Mukul Mudgal, the former chief justice of Punjab and Haryana High Court who headed the independent inquiry into corruption in cricket in India after the 2013 Indian Premier League spot-fixing scandal, was candid in explaining the problem at the symposium: “It’s a very nascent field. My committee drafted the Sports Bill in 2013, after that it has seen several rounds (of tweaks) and I am told it is still undergoing serious overhaul. The other one was the Sporting Fraud Bill, that was done after the IPL (spot-fixing scandal), that is also undergoing bureaucratic overhaul, which sometimes takes a decade.”

Mudgal did not want to speak about the current situation vis-à-vis the BCCI, the Supreme Court and related matters because the matter was in court. But Mehra, who has made a name over the years for calling a spade a shovel, was happy to more than make up for Mudgal’s reticence.

“It’s my understanding that if it had been anyone else (but the BCCI), the petitions would have been thrown out,” he argued. “What is it that the BCCI and its associates are showing the court and what is it that the court is hearing currently? And why is it not getting dismissed? I can’t understand it.
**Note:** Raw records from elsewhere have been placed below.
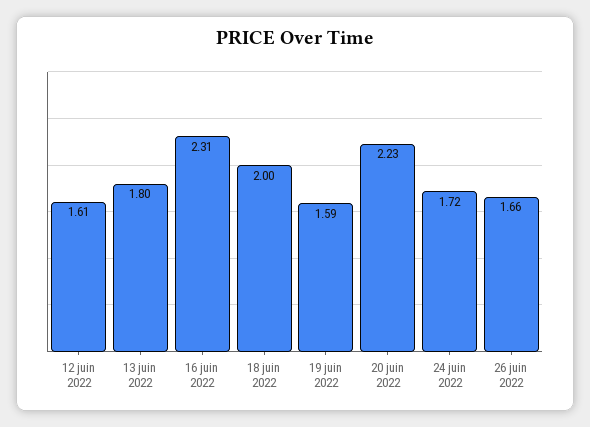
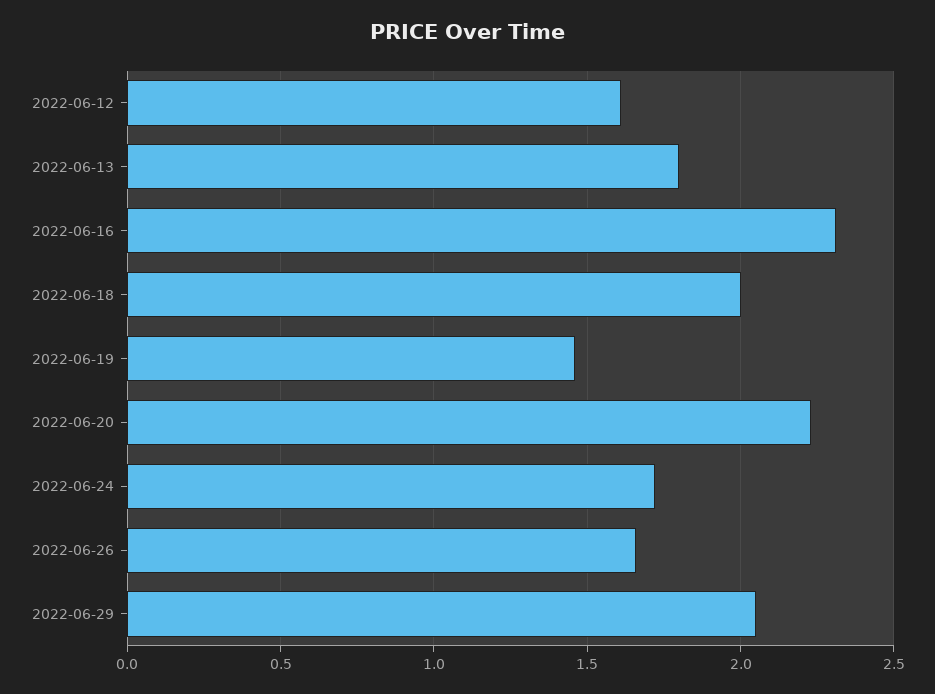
19 juin 2022: 1.59 -> 1.45
2022-06-29: none -> 2.05

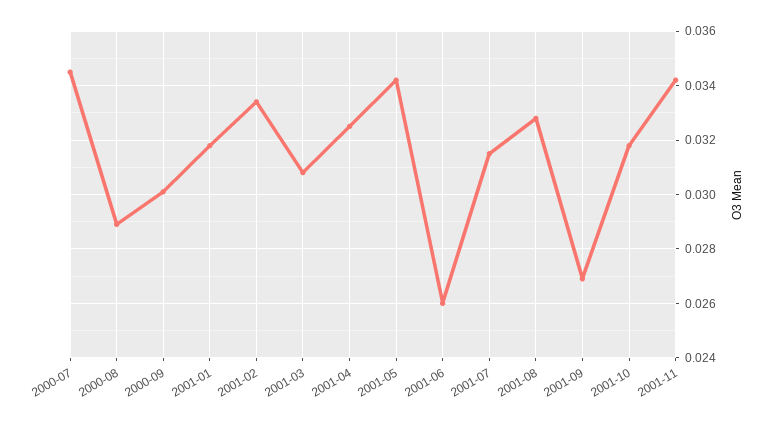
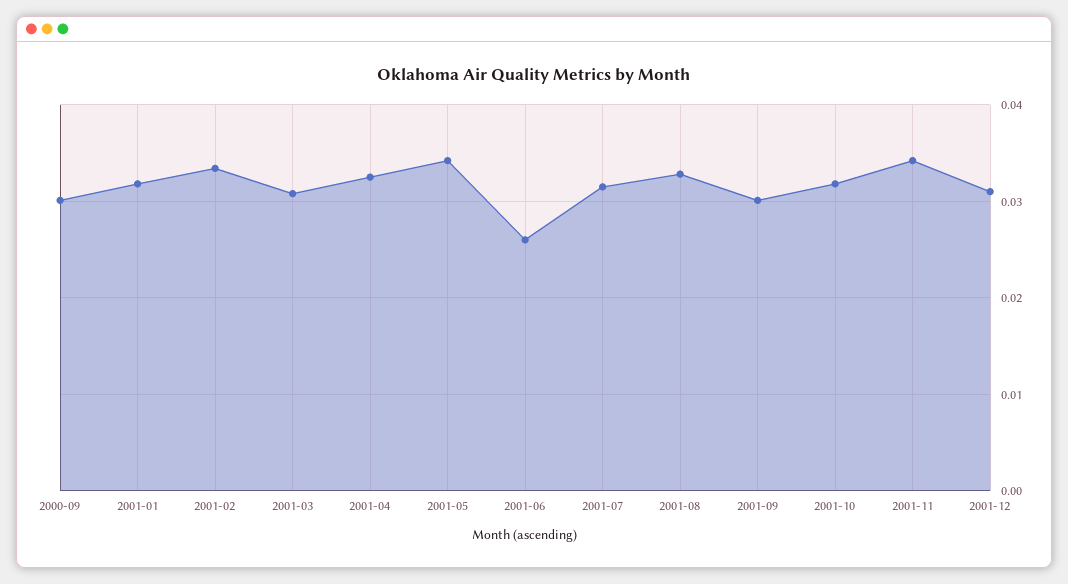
2000-07: 0.0345 -> none
2000-08: 0.029 -> none
2001-09: 0.027 -> 0.03
2001-12: none -> 0.031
“All I can hope and expect is that this will end in the Supreme Court soon and Justice Lodha’s recommendations, as they are, and the judgement of the former CJI [TS Thakur] will hold, and there will be no further amendment and dilution to what was laid down there. All they (BCCI officials) are fighting about is the age and tenure clause. All these people are interested in their personal fiefdoms, and they know that if this goes, they won’t be able to get their sons and their daughters into the federations and associations. They are fighting for themselves, not the game or anything.”

Speaking specifically about Thakur, Mehra was uncompromising. “Anurag Thakur should have been sent to jail. You can’t at the fag end give an opportunity to a person who right from the start of the contempt proceedings has been saying ‘I won’t apologise’. My understanding was that he really stuck to his affidavit and said he had been driven up this path. Instead of an unconditional apology, he gave a conditional apology.

“We are talking about governance here, and I don’t know what to say because I haven’t experienced much of it in my career," said Abhinav Bindra. © Getty Images

“We are talking about governance here, and I don’t know what to say because I haven’t experienced much of it in my career” – Abhinav Bindra. © Getty Images

“But that’s a discussion for the court. Had I ever had an opportunity with this backdrop, somebody from the BCCI would have been sent to Tihar and there are many out there who surely deserve to be in jail.”

While on the podium and then speaking to Wisden India, Mehra suggested that sending a senior BCCI official or two to jail would set a strong precedent. How exactly? “Their arrogance for once will actually be tamed,” he said. “They will not be confident that they can browbeat individuals and institutions and get away from it all. Everyone would have fallen in line and implementing the Lodha recommendations, which have been passed by the court, would have been simple.”

Present at the symposium amidst a clutch of lawyers was Abhinav Bindra, still India’s only individual gold medallist at the Olympic Games and a strong advocate of sweeping reforms in Indian sports governance.

Making it clear that he wouldn’t talk about cricket but focus on Olympic sports, Bindra said in his usual earnest way, “We are talking about governance here, and I don’t know what to say because I haven’t experienced much of it in my career.

“It is changing. Slowly. I wish it were faster. Some associations are moving faster, some are slow in embracing change. I do hope things change, and we professionalise everything. We have good plans and schemes but the problem is in implementing it.”

In some ways, he could have been talking about cricket administration too. Only in some ways, of course, because it needs to be stressed again here that the BCCI has, despite all its faults and shortcomings, done a much, much better job of running cricket than has been the case with the federations – all funded by the government and mostly bossed by politicians – that ‘govern’ other sports. But has the cricket board done the job as well as possible? Perhaps not. Have we had transparent, corruption-free administration? We know what the court thinks about that one.